L'individu devra reprendre sa place au sommet de la hiérarchie des valeurs.
- Aujourd'hui nous savons qu'aucun individu n'est responsable de son potentiel de départ. Autrement dit, la différence excessive de traitement
est injuste.
- Nous sommes conscients également de l'influence du milieu social sur les capacités humaines.
Une trop grande différence de traitement est
encore injuste.
- Nous sommes enfin conscients de la nécessité de ces inégalités naturelles pour l'évolution
de l'humanité.
L'homme est voué à devenir un agneau pour l'homme.
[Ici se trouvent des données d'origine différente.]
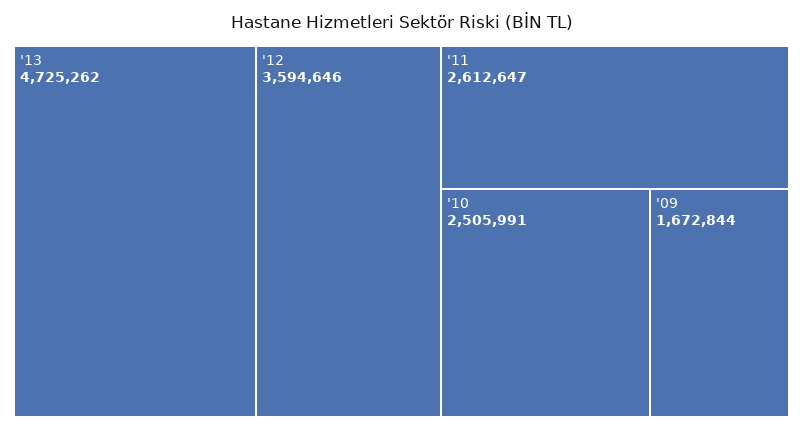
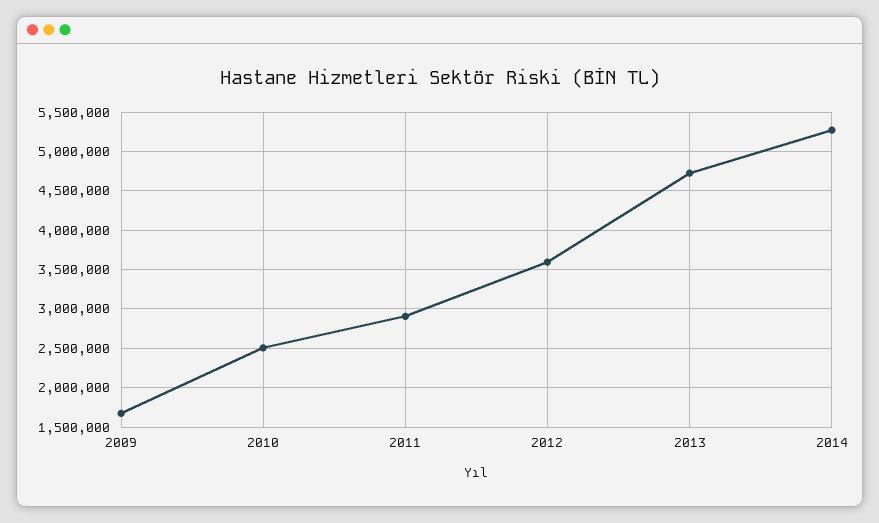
'11: 2612647 -> 2900000
2014: none -> 5300000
Mais nous en sommes encore un peu loin. Quand on offre trop d'indépendance à l'homme, il redevient très vite un loup pour ses congénères.
Dans ces conditions, la liberté accordée aujourd'hui au marché,
et relativement dangereuse. Sans contre-pouvoir robuste, il tend à nous ramener vers les lois de la nature.
L'égalité est donc une des exigences
de la liberté.
La liberté sans égalité se
ruine elle-même.
Elle génère des maîtres.
Ces maîtres en anéantissant la liberté de leurs esclaves,
anéantissent leur liberté morale.
Et ce mécanisme finit toujours par être renversé.